But in what does the original act of consent consist? What deeds must be performed, what signs must be given, what conditions must be met in order to establish consent? After all, none of us were there when the Constitution was debated and ratified. We did not give our actual consent. Nor have we been asked recently. And even if we were to be asked, many of us would be in a poor position to consent responsibly owing to a weak grasp of the structure of government established by the Constitution and unfamiliarity with the alternatives. In what sense then can we be said to have consented?
In practice, responds the liberal tradition, we must be understood to have consented tacitly. We give tacit consent to the laws and basic political framework of a free society by choosing to stay and live under them rather than leave and live somewhere else. In accepting the laws’ benefits, we agree to bear their burdens, including obedience to duly enacted laws that we regard as wrongheaded. To be sure, the doctrine of tacit consent is not in every way satisfactory. In the real world material and moral constraints–poverty, sickness, ignorance, prejudice, familial and cultural ties–leave many individuals with no realistic alternative but to live out their lives in the country of their origin. Their consent is not freely given but, one might say, coerced by circumstance. However, the liberal tradition resists making the state responsible for overcoming every form of coercion under which we labor. The paradigm form of coercion that it opposes is that of lawlessness or arbitrary laws. To the extent that the liberal state goes further by assuming responsibility for combating the inexhaustible variety of material and moral constraints on individual freedom–which it irresistibly does because the distinction between legal coercion and material and moral coercion is imperfect–it risks sanctioning the sorts of massive invasions of personal freedom liberalism is sworn to protect against.
Indeed, the liberal theory of consent threatens to turn into its very opposite when consent is severed from any concrete action undertaken by those who have allegedly given it. This happens when consent is no longer seen as an open and voluntary affirmation or, more tenuously, as implicit in our actions, but as derived from our natures as free and equal beings. Such a conception disjoins consent from anything we self-consciously say or do or think. Instead it elaborates principles and practices that it would be rational for us to choose despite the fact that we never have considered those choices or may have considered them and rejected them. It then proceeds to declare some choices as in principle invalid on the grounds that no reasonable person could possibly choose them, and to announce that other rules and regulations are not only valid but should be seen as binding because no reasonable person could possibly fail to choose them. Such a step is tempting and perhaps on rare occasion appropriate, because the very idea of consent carries with it the idea of rational, self-aware choice. It is also dangerous because the idea of consent also carries with it the notion of open and voluntary affirmation. Despite its danger, proponents commonly wield the doctrine of derived consent to nullify the agreements people actually reach and to establish people’s obligation to uphold arrangements of which they have never heard or to which they strongly object.

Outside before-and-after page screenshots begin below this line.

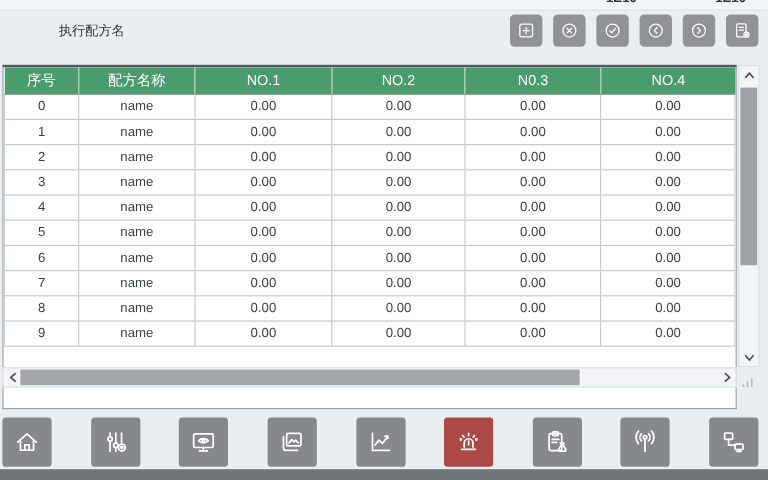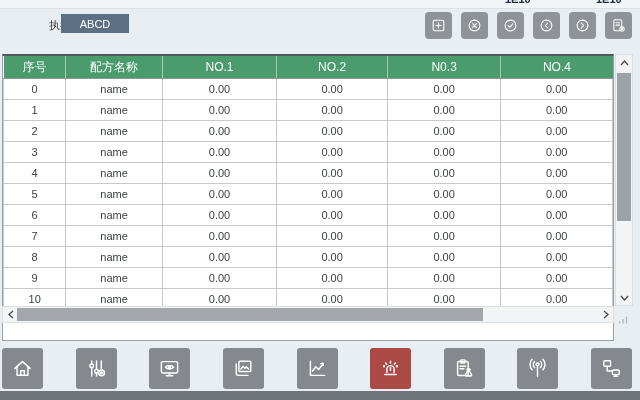--- a/index.html
+++ b/index.html
@@ -73,21 +73,20 @@
 <body>
 
 <div class="screen">
 
   <div class="top-strip">
     <span class="clip-text t1">1E10</span>
     <span class="clip-text t2">1E10</span>
   </div>
 
   <span class="recipe-label">执行配方名</span>
-  <div class="recipe-value">ABCD</div>
 
   <div class="action-toolbar" id="action-toolbar">
       <div class="abtn">
         <span class="icw">
           <svg viewBox="0 0 24 24" class="ic">
             <rect x="4.5" y="4.5" width="15" height="15" rx="2.2"></rect>
             <path d="M12 8.3v7.4M8.3 12h7.4"></path>
           </svg>
         </span>
       </div>
@@ -229,28 +228,20 @@
             <td>0.00</td>
           </tr>
           <tr>
             <td>9</td>
             <td>name</td>
             <td>0.00</td>
             <td>0.00</td>
             <td>0.00</td>
             <td>0.00</td>
           </tr>
-          <tr>
-            <td>10</td>
-            <td>name</td>
-            <td>0.00</td>
-            <td>0.00</td>
-            <td>0.00</td>
-            <td>0.00</td>
-          </tr>
         </tbody>
       </table>
   </div>
 
   <div class="vscroll">
     <div class="sbtn up">
       <svg width="9" height="6" viewBox="0 0 9 6">
         <path d="M1 5l3.5-4L8 5" stroke="#4a4f54" stroke-width="1.4" fill="none"></path>
         </svg>
     </div>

Although the doctrine of derived consent has roots liberal ideas about freedom and rule, in practice it is more likely to menace individual freedom than it is to serve it. Hints of the doctrine of derived consent can be seen in the teachings of Hobbes and Locke, according to whose theories the outline and main provisions of the social contract are objective and universal. Although he writes as a friend of freedom, Rousseau makes explicit some of its startlingly illiberal implications through the idea of the general will, which stirred many of the French Revolutionaries to ruthless violence, particularly the imperative connected to the doctrine of the general will of forcing individuals to be free. Kant elaborates a sublime version of the doctrine of derived consent in his moral philosophy, contending that each should regard himself as a legislator for, but also subject in, a universal kingdom of ends. The doctrine is savagely perverted in the Leninist idea of a dictatorship of the proletariat, in which Party leaders rule despotically on the grounds that they alone know and are capable of advancing the people’s true interests. In his famous lecture, “Two Concepts of Liberty,” Isaiah Berlin warned liberals against the illiberal temptation embodied in the doctrine of derived consent: it is one thing to say that people may be confused about their interest or are making poor choices, quite another to say that those who rule are capable of discerning the people’s true interests, and yet another matter to argue that the people can be made more free through a government that, contrary to their expressed preferences, imposes on them through law their supposed true interests. The doctrine of derived consent lives on in muted terms in the writings of Jürgen Habermas and John Rawls and in the sprawling school of academic political theory known as deliberative democracy, which was inspired by their common conviction about the power of reason to determine democratic policies independent of the actual opinions and votes of democratic majorities. It is subscribed to by large numbers of international human rights lawyers.
The doctrine of derived consent lives on as well in European strategic culture. Indeed, it has become the mainstay of the European outlook. While reliance on international law and international institutions as the primary means of dealing with other countries may suit the interests of militarily weak nations, as Kagan suggests, such reliance is justified through arguments and appeals that presuppose or celebrate a doctrine of derived consent.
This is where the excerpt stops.